The latter remains to be seen, but that’s the message Craddock and his fellow Leadership Council members are trying to impart. It’s the message Wes Brown, Quinton Jefferson and Caleb Rowe delivered in a players’ only meeting before practice Sept. 29 in an attempt to invigorate a squad that at times looked downtrodden and lifeless against WVU.
“Life is hard,” Edsall said. “Everything is not going to be as Forrest Gump said, ‘A box of chocolates.’ The adversity that comes in life…We’re playing a game, we’re 2-2. We haven’t played as well in a couple of those games, and as a team, collectively -- coaches, players -- we stick with each other. We ‘ll circle the wagons and we’ll go out and prepare and work hard. … We’re a team.
“I think everybody at some point in time n their career, whether it be in high school, college … we’ve all been down this road before. We’ve got eight games left. We’re 2-2, you just take it one game at a time and you just keep working to get better. You keep practicing and fight your way out of it – that’s all you can do. That’s what they’re reminding each other – keep fighting, keep practicing hard to become more consistent.”
So, regardless of what’s behind them -- and what looms later this season with bouts against Ohio State, Penn State, Wisconsin and Penn State -- the Terps are eager for the Big Ten opener. Performing on a national stage in front of the Byrd Stadium faithful, according to Craddock, has helped energize the troops during practice this week.

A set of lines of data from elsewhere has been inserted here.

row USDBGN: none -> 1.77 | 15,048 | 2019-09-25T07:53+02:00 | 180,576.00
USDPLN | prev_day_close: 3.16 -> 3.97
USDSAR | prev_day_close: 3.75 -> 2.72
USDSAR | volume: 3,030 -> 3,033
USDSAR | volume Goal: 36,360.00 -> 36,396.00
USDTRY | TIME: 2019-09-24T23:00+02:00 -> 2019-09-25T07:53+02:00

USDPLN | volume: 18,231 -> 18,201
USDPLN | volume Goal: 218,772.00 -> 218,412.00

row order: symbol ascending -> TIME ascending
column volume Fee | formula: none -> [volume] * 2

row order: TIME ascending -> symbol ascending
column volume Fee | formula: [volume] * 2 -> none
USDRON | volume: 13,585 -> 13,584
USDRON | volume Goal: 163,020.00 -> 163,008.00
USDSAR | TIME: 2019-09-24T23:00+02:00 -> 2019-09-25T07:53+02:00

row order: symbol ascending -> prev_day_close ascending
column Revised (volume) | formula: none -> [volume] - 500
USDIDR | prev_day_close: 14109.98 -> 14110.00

“This is a real exciting game for us. We don’t get very many [night games], so we’re looking forward to it. It will be awesome to have our fans, and it’s sold out,” Craddock said. “Last week is done and over with, and now it’s on to the next big challenge. We’re really focusing on Michigan and what they bring to the table.”
But if Maryland continues to stumble, one has to wonder how long Craddock can maintain his “glass half full” mentality. One has to wonder if this particular Leadership Council’s -- the one Edsall called his best since arriving in College Park --words will begin falling on deaf ears.
“You face challenges in everything you do, all the time,” Craddock said. “The best guys can bounce back from that, and I think it’s just showing what we’re made of. It’s a challenge, and it’s another thing we have to push through. I’m looking forward to it.”